The provisions of paragraph 4(b) of the Policy are, however, without limitation, and bad faith may be found alternatively by the Panel.
Screen captures have shown the disputed domain name to resolve to either a blank page, or to an apparent parking page presumably provided by the Respondent’s relevant service provider headed “Coming Soon: gileadafrica.com”. That page also has a selection of seemingly random words commencing “Sales Wyeth Gsk Bible ...” under a subheading “Related Links”. The resolution to a blank page or to an essentially meaningless parking page may reasonably be interpreted as the disputed domain name being not in use and being passively held. Non-use, according to accompanying circumstances, may not preclude a finding of use of the disputed domain name in bad faith (Telstra Corporation Limited v. Nuclear Marshmallows, WIPO Case No. D2000-0003).
It is not necessary to know the Respondent’s intention for the disputed domain name. On the totality of the evidence, the Respondent has registered the disputed domain name comprising the Complainant’s long established, highly valuable and globally registered trademark, with additional reference to “africa”, being a territory in which the Complainant actively conducts business. The Panel cannot conceive of any potential use of the disputed domain name, for either a website or an email address that could be bona fide or would not conflict with the Complainant’s legitimate use of its trademark. Furthermore, the Respondent has made no attempt to explain or to justify its registration of the disputed domain name. See Veuve Cliquot Ponsardin, Maison Fondée en 1772 v. The Polygenix Group Co., WIPO Case No. D2000-0163.

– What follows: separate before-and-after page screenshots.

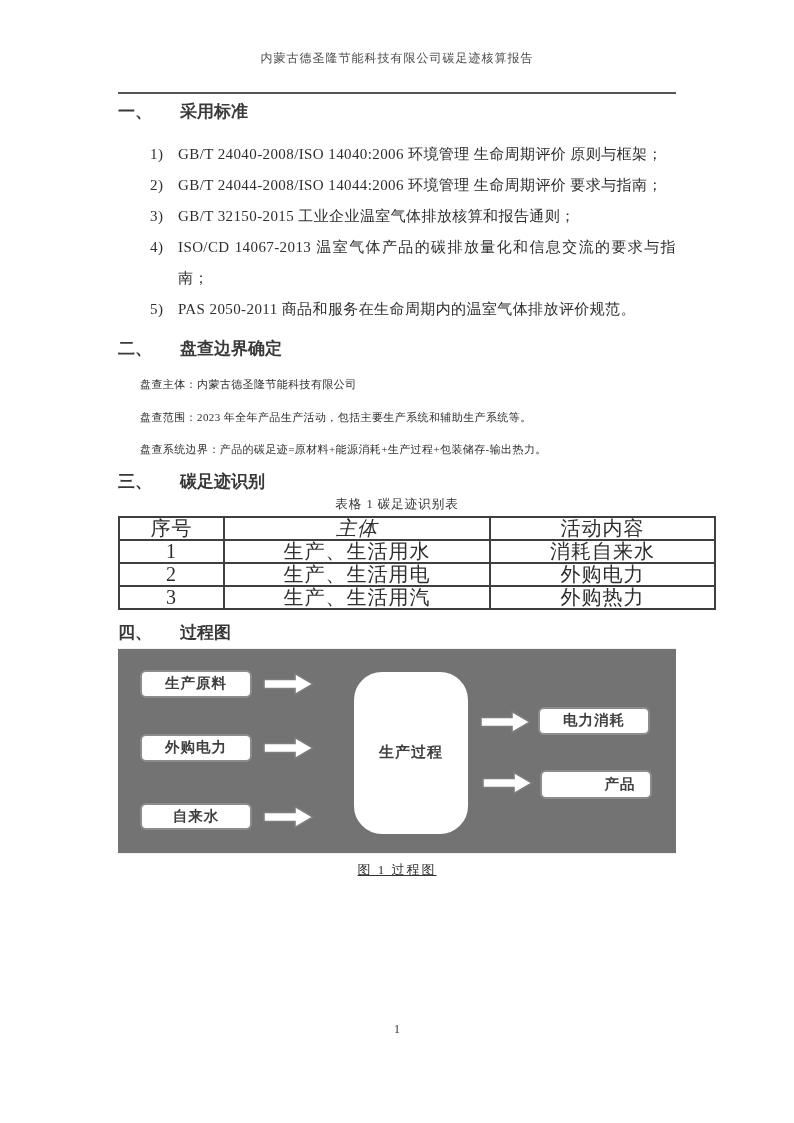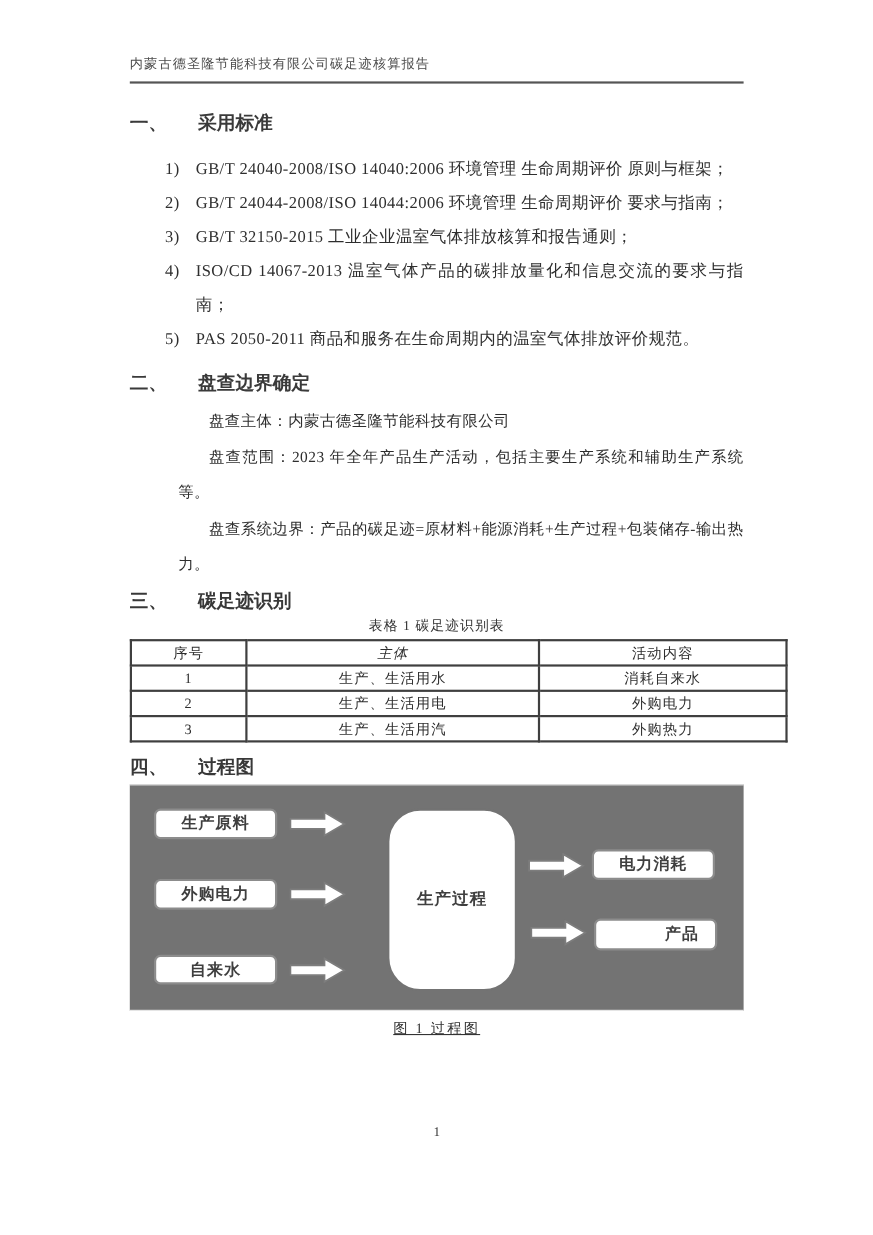"内蒙古德圣隆节能科技有限公司碳足迹核算报告" .doc-header { padding-bottom: 7px -> 25px; text-align: none -> center }
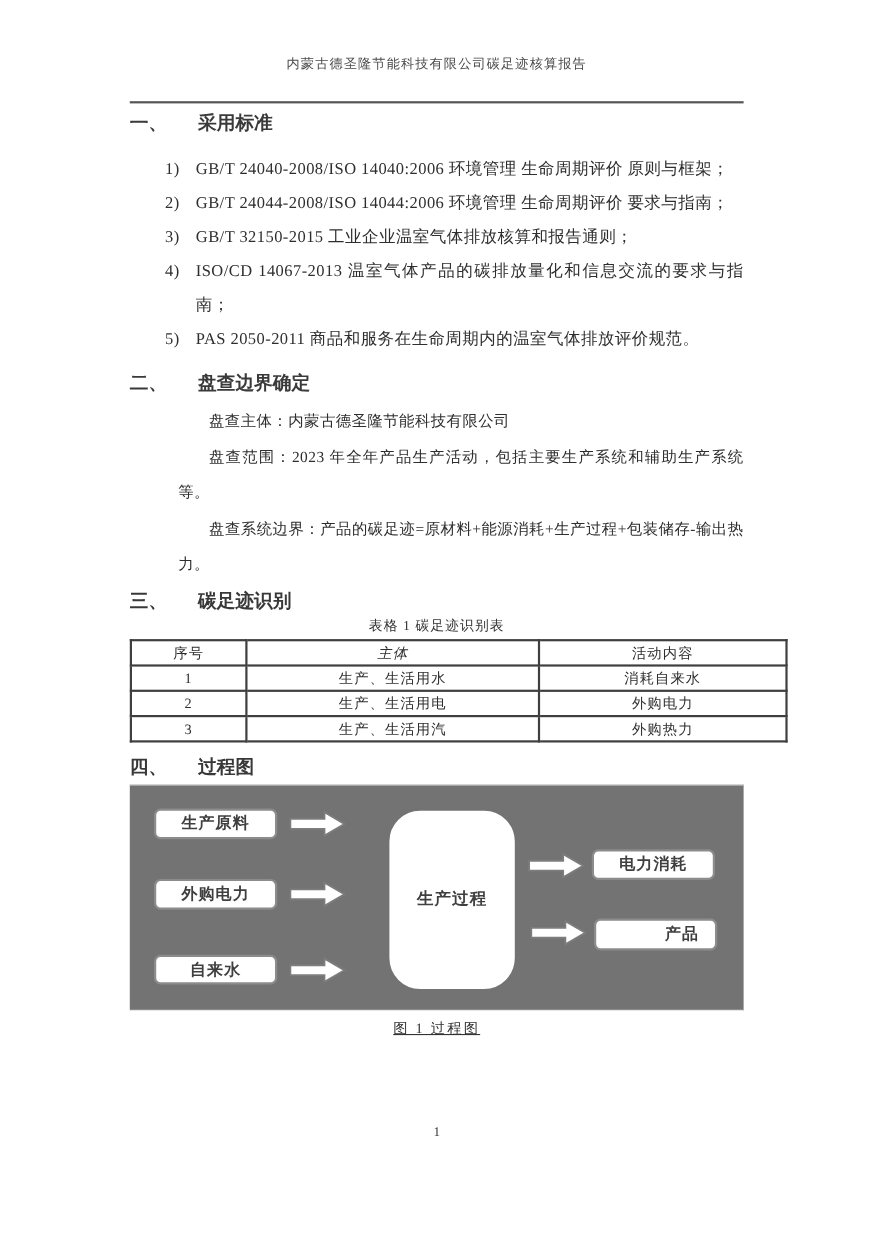"盘查主体：内蒙古德圣隆节能科技有限公司" .para { font-size: 14px -> 11px; margin-left: 44px -> none }
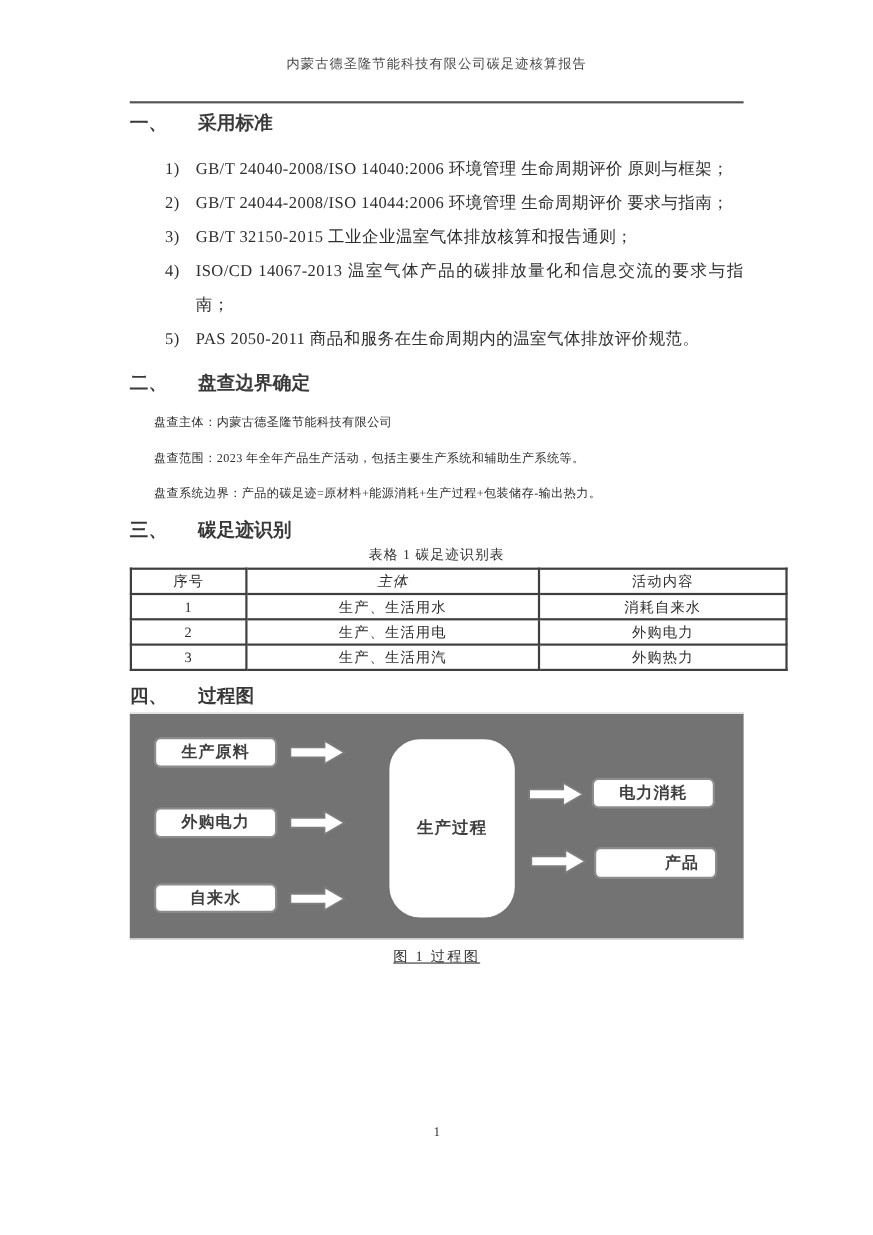"序号" table.id-table { font-size: 13px -> 20px }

On the totality of the evidence, including the effective non-use of the disputed domain name and its incorporation of a famous registered trademark without conceivably plausible legitimate use, the Panel finds on the balance of probabilities that the disputed domain name has been registered and is being used by the Respondent in bad faith in the terms of paragraph 4(a)(iii) of the Policy.
For the foregoing reasons, in accordance with paragraphs 4(i) of the Policy and 15 of the Rules, the Panel orders that the disputed domain name <gileadafrica.com> be transferred to the Complainant.